Exploring Rust: A Rubyist's Perspective

At Renuo, we love Ruby. It's simple, elegant, and powerful. But let's be honest, Ruby isn't the fastest language out there.

Over the last couple of months, I've been exploring low-level programming, hoping to bridge the gap between the high-level world of Ruby and the lower-level world of systems programming. To do this, I started working on my first Rust project: a blazingly fast voxel "game" called rsmc. It features a terrain generator, meshing, a scalable client-server architecture, and custom serialized messages for high-speed communication. This project has been my playground for learning Rust, and in this post, I'll share some of the lessons I've learned along the way.

Why Rust?

Rust is one of the most appreciated programming languages, as highlighted in the GitHub Octoverse Survey. It offers memory safety, high performance, and strong tooling, making it a solid choice for both small utilities and large-scale applications. Many of the tools I use daily, like Alacritty and 1Password, benefit from Rust's speed and reliability.

Key Benefits

• Performance: Comparable to C and C++, but with safety mechanisms that prevent common errors.
• Memory safety: Eliminates null pointer dereferences, segmentation faults, and data races.
• Modern syntax: Readable and expressive, making it accessible despite its low-level capabilities.
• Powerful tooling: Cargo simplifies dependency management, builds, and testing.

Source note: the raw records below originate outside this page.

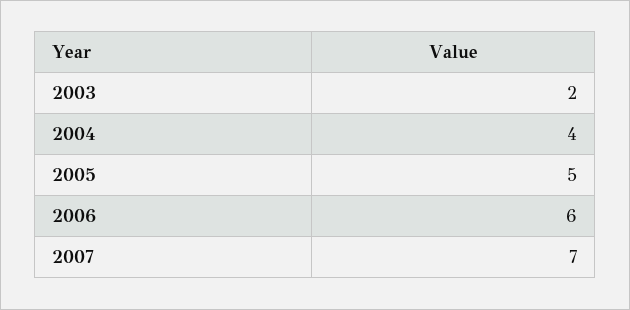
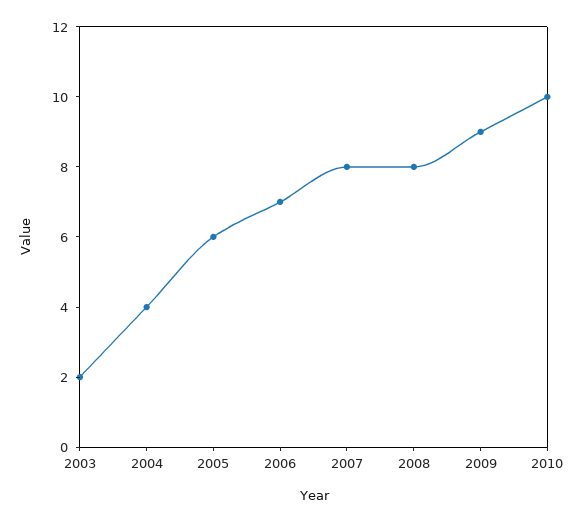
2005: 5 -> 6
2006: 6 -> 7
2007: 7 -> 8
2008: none -> 8
2009: none -> 9
2010: none -> 10

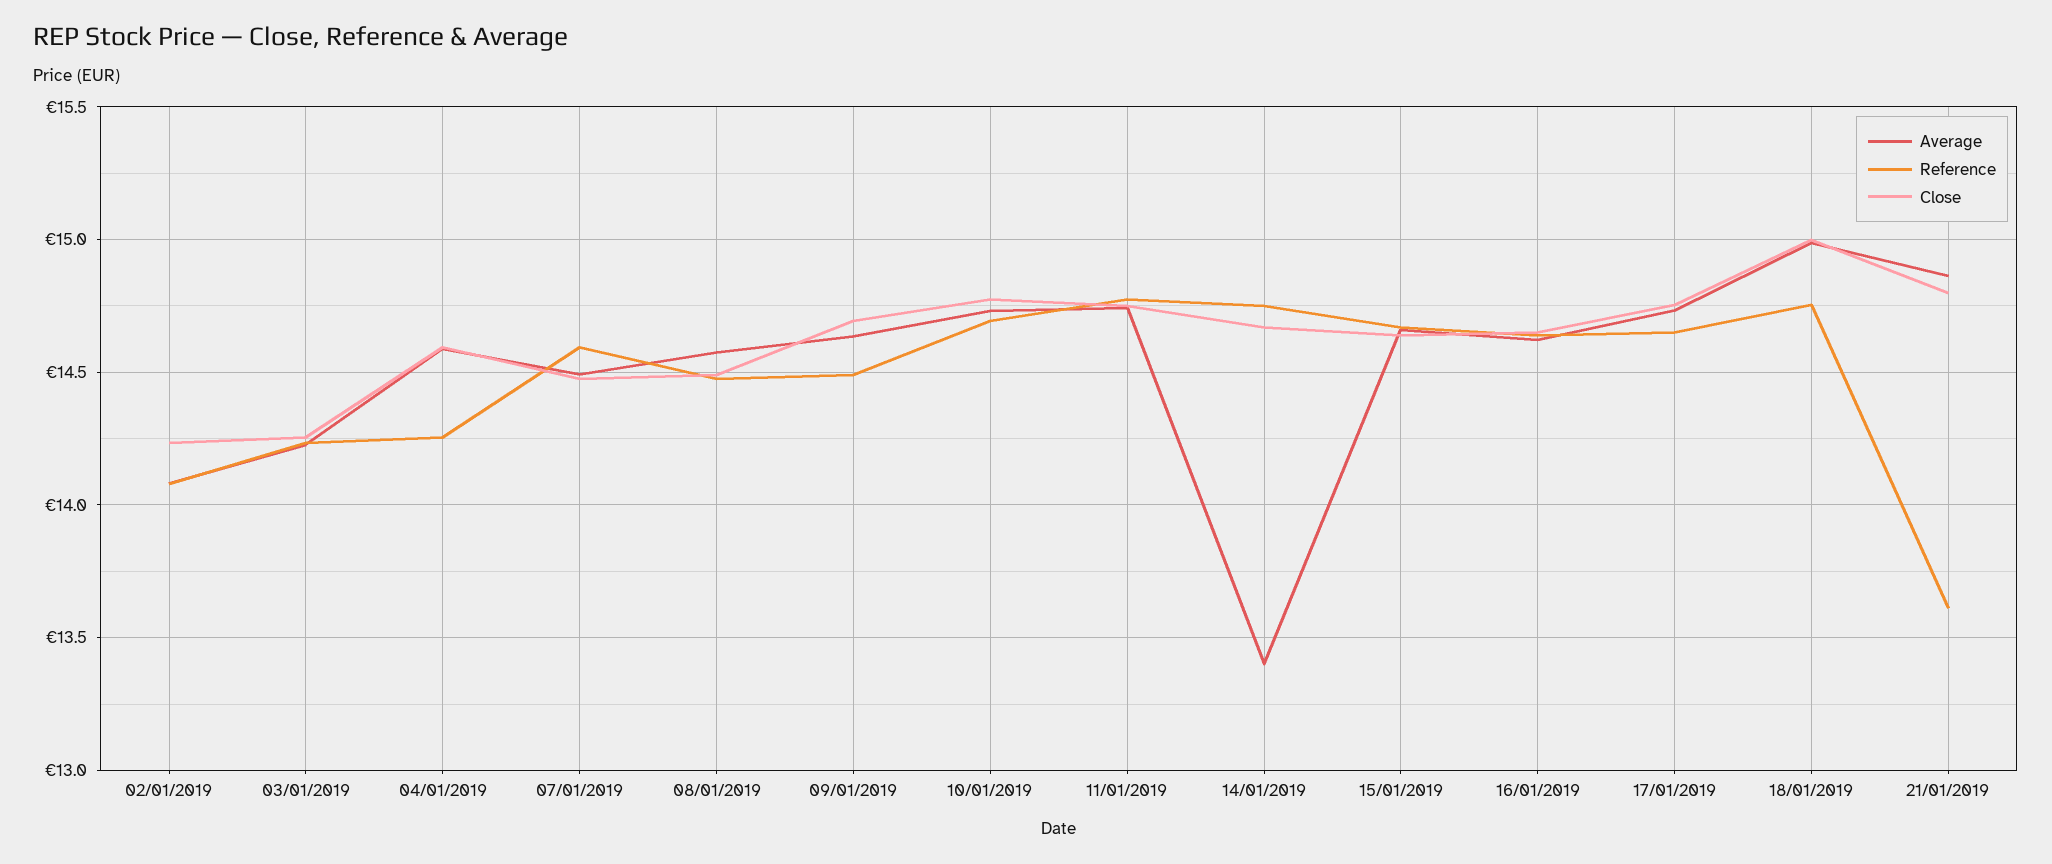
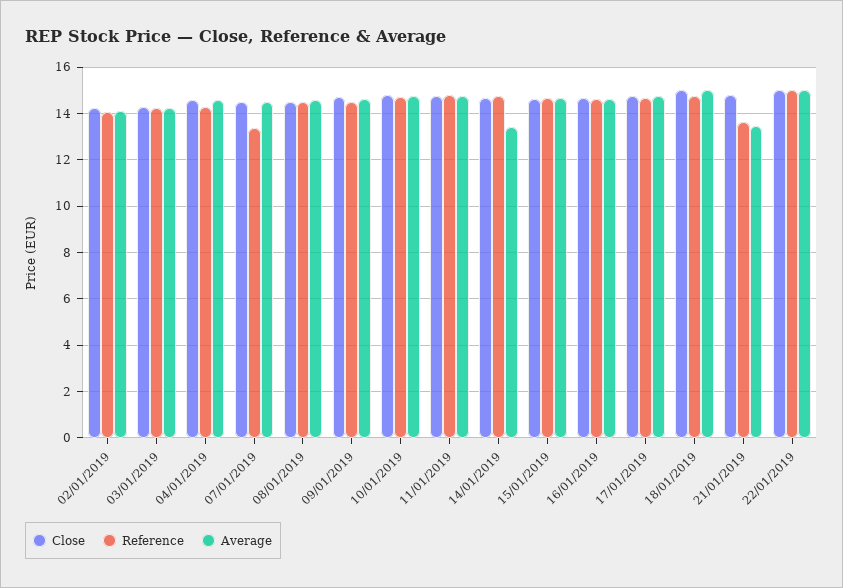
Reference, 07/01/2019: 14.6 -> 13.5
Average, 21/01/2019: 14.85 -> 13.5
Close, 22/01/2019: none -> 15
Reference, 22/01/2019: none -> 15
Average, 22/01/2019: none -> 15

For my voxel game, Rust's speed and safety make it an excellent choice for terrain generation, networking, and real-time interactions. Unlike dynamically typed languages such as Ruby, Rust catches entire categories of bugs at compile time, improving maintainability.

Beyond CLI tools, Rust powers game engines, operating systems, simulations, and even web browsers, proving its adaptability across different domains.

Bevy: Game Development Made Fun

Since my project is built with Bevy, understanding its core concepts was very important. Bevy's entity-component-system (ECS) architecture makes game development modular and efficient, allowing for highly decoupled systems.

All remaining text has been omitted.